Pandas Tutorials: Working with Databases

DISCLAIMER: Before starting this tutorial, you should have a basic knowledge of Relational Databases and SQL.

Text Files are great for when you are getting started with Pandas or working on a small-scale Data Science project. However, once you start collecting data on a regular basis, you'll need a database. This tutorial will cover the following learning objectives:

How to Use SQLAlchemy with Pandas
How to Execute a SQL Query Against a Database with Pandas
How to Append a DataFrame to an Existing Database Table

How to Use SQLAlchemy with Pandas

Summary

The SQLAlchemy library is a popular tool to connect Relational Databases to Python via an API. The most popular database supported by this library are MySQL, PostgreSQL, and Oracle.
Before getting started with SQLAlchemy, you'll need to install it into your local environment AND the database driver.
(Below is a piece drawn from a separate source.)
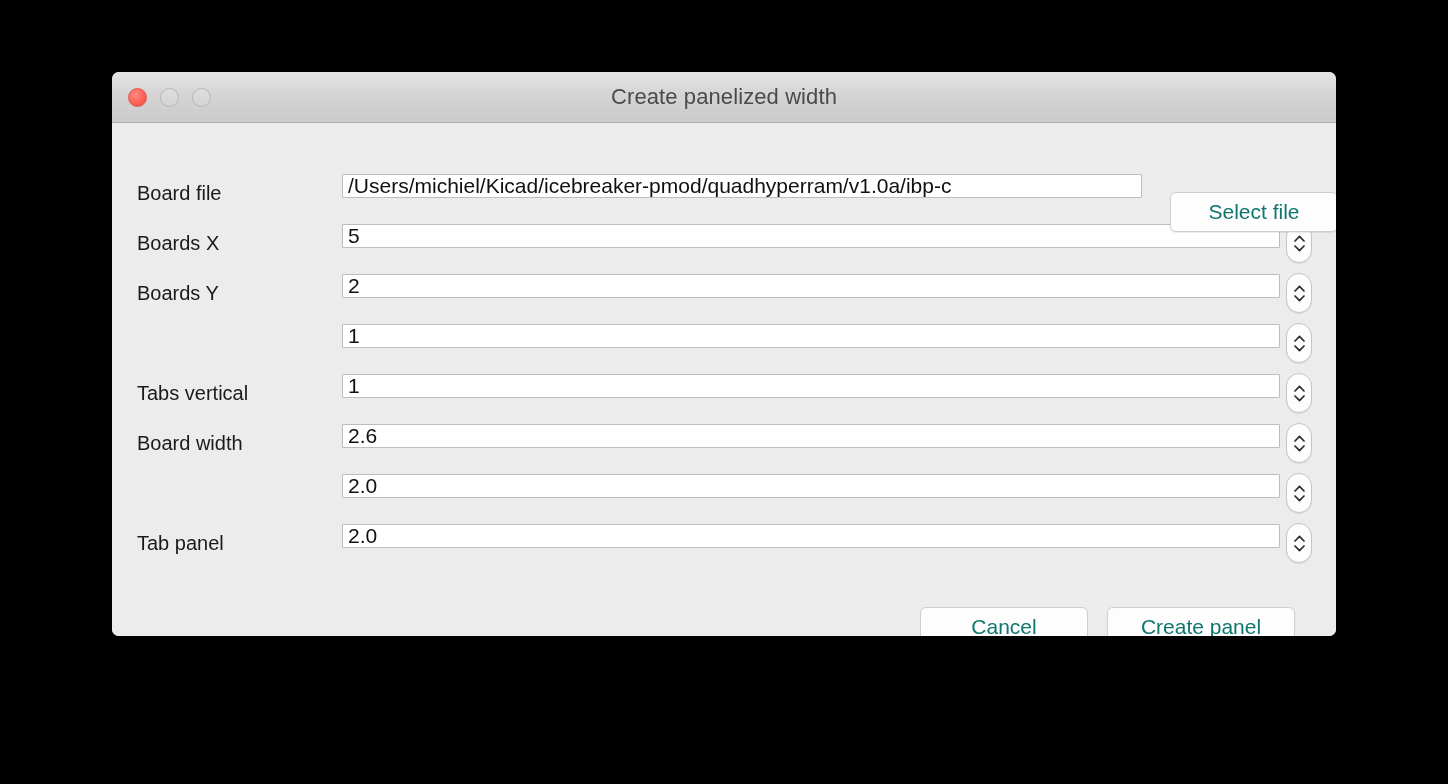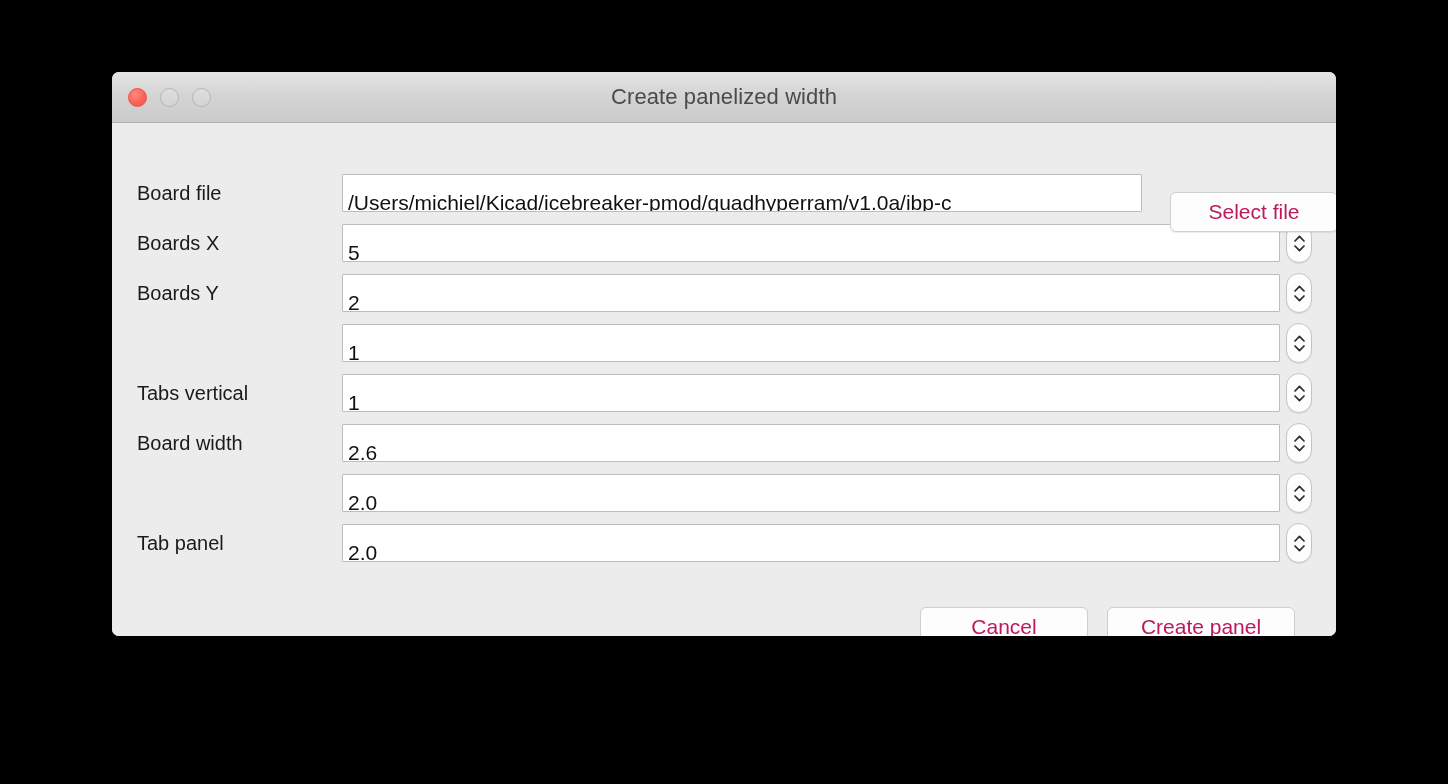"/Users/michiel/Kicad/icebreaker-pmod/qua" .text-input { align-items: flex-start -> center; height: 38px -> 24px; padding: 16px 5px -> 0 5px }
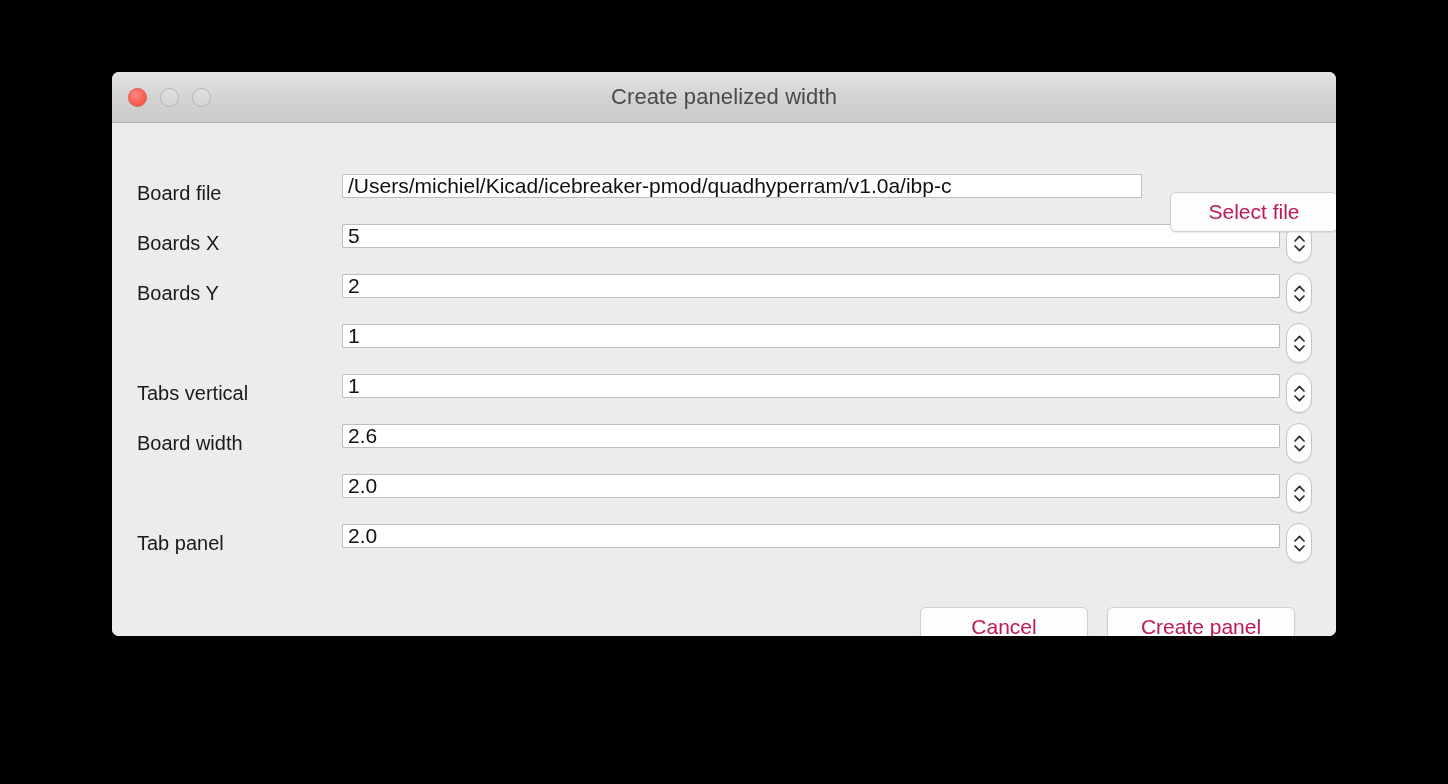"Select file" .push-button { color: #be185d -> #0f766e }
Run the following code to get started:
pip install sqlalchemy

MySQL:
pip install pymysql

PostgreSQL:
pip install psycopg2
Once you have the correct libraries installed, you need to create the connection string for the connection engine. Run the following code to continue:
from sqlalchemy import create_engine

MySQL:
engine = create_engine('mysql+pymysql://[username]:[password]@localhost:3306/[database_name]')

PostgreSQL:
engine = create_engine('postgresql+psycopg2://[username]:[password]@localhost:5432/[database_name]')
NOTE: If the file you want to use is not in your working directory, you'll need to specify either the Absolute or Relative file path.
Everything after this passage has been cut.